**SUPPLIED MATERIAL:**

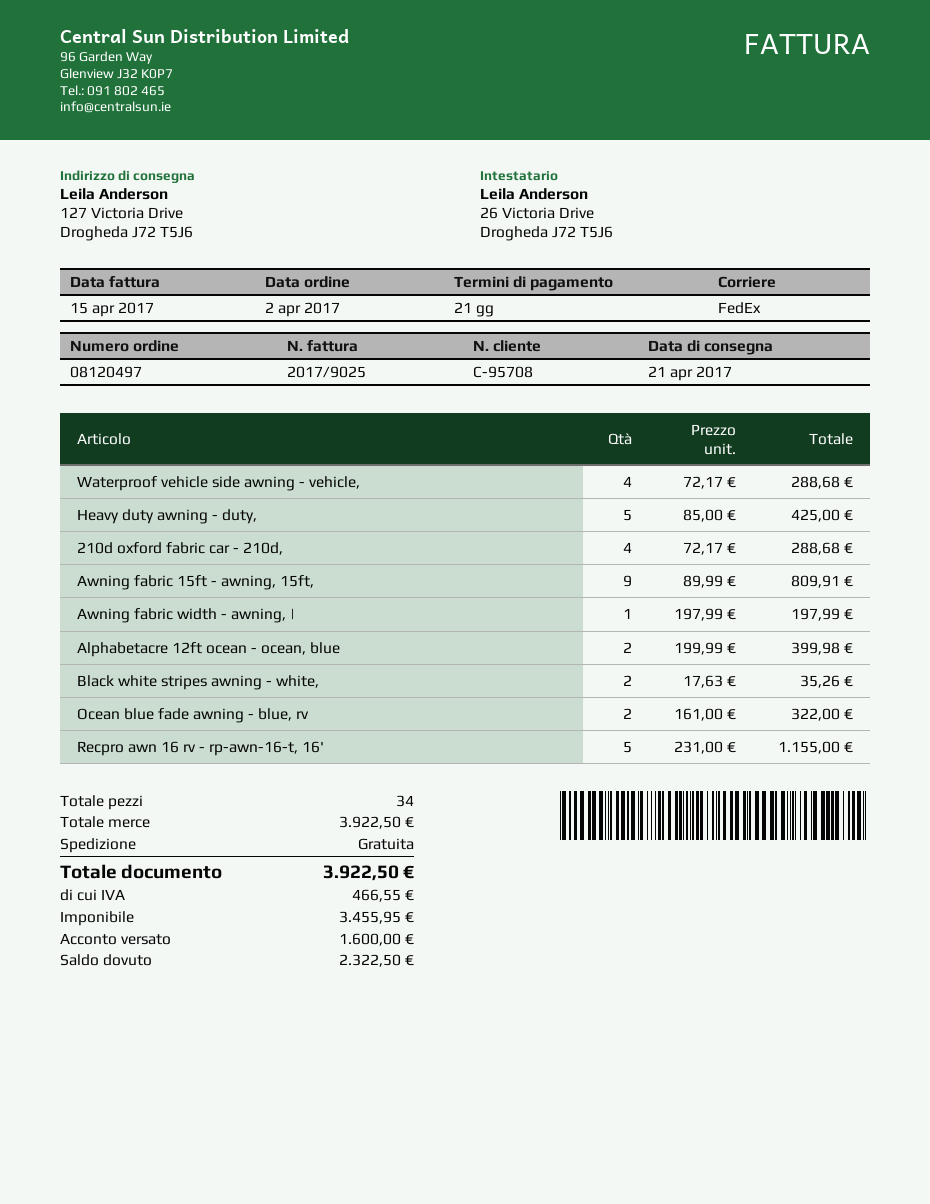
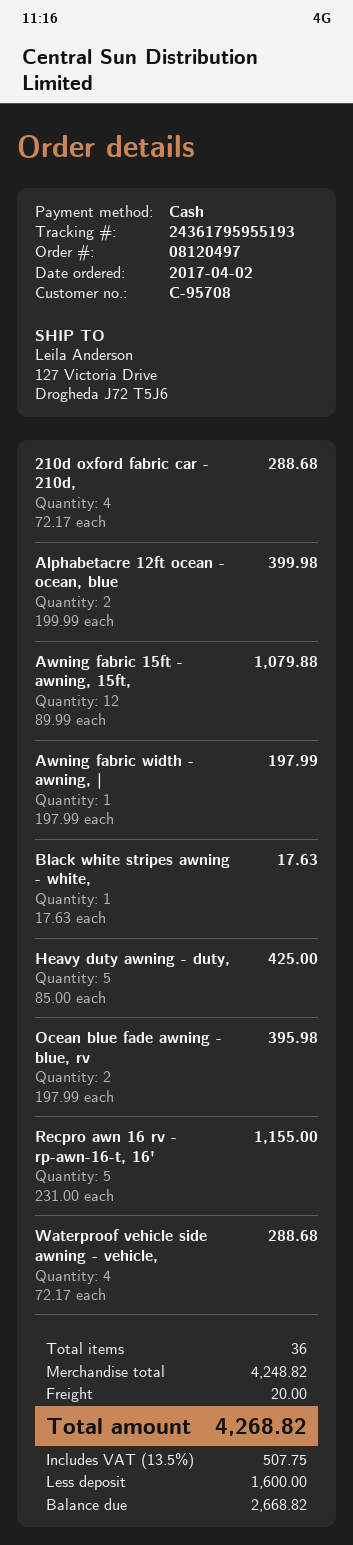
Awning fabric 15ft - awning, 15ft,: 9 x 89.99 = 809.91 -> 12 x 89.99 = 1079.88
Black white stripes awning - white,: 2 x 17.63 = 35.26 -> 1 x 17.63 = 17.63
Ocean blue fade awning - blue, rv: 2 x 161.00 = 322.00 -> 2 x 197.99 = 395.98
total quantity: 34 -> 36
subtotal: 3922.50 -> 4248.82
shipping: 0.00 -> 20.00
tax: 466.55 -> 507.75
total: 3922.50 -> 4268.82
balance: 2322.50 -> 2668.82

==

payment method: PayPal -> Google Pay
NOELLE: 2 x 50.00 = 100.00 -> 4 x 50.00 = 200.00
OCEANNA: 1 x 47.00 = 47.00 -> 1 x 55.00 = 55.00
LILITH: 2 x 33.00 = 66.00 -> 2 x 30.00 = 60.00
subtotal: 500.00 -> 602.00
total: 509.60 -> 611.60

---

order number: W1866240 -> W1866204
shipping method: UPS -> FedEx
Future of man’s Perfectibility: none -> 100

**YOUR GOAL:**
Please transcribe exactly the lines above from the line that has "OCEANNA: 1 x" up to and including the line that has "total: 509.60 -> 611.60"; no other line belongs in the answer.

**OUTPUT BELOW:**
OCEANNA: 1 x 47.00 = 47.00 -> 1 x 55.00 = 55.00
LILITH: 2 x 33.00 = 66.00 -> 2 x 30.00 = 60.00
subtotal: 500.00 -> 602.00
total: 509.60 -> 611.60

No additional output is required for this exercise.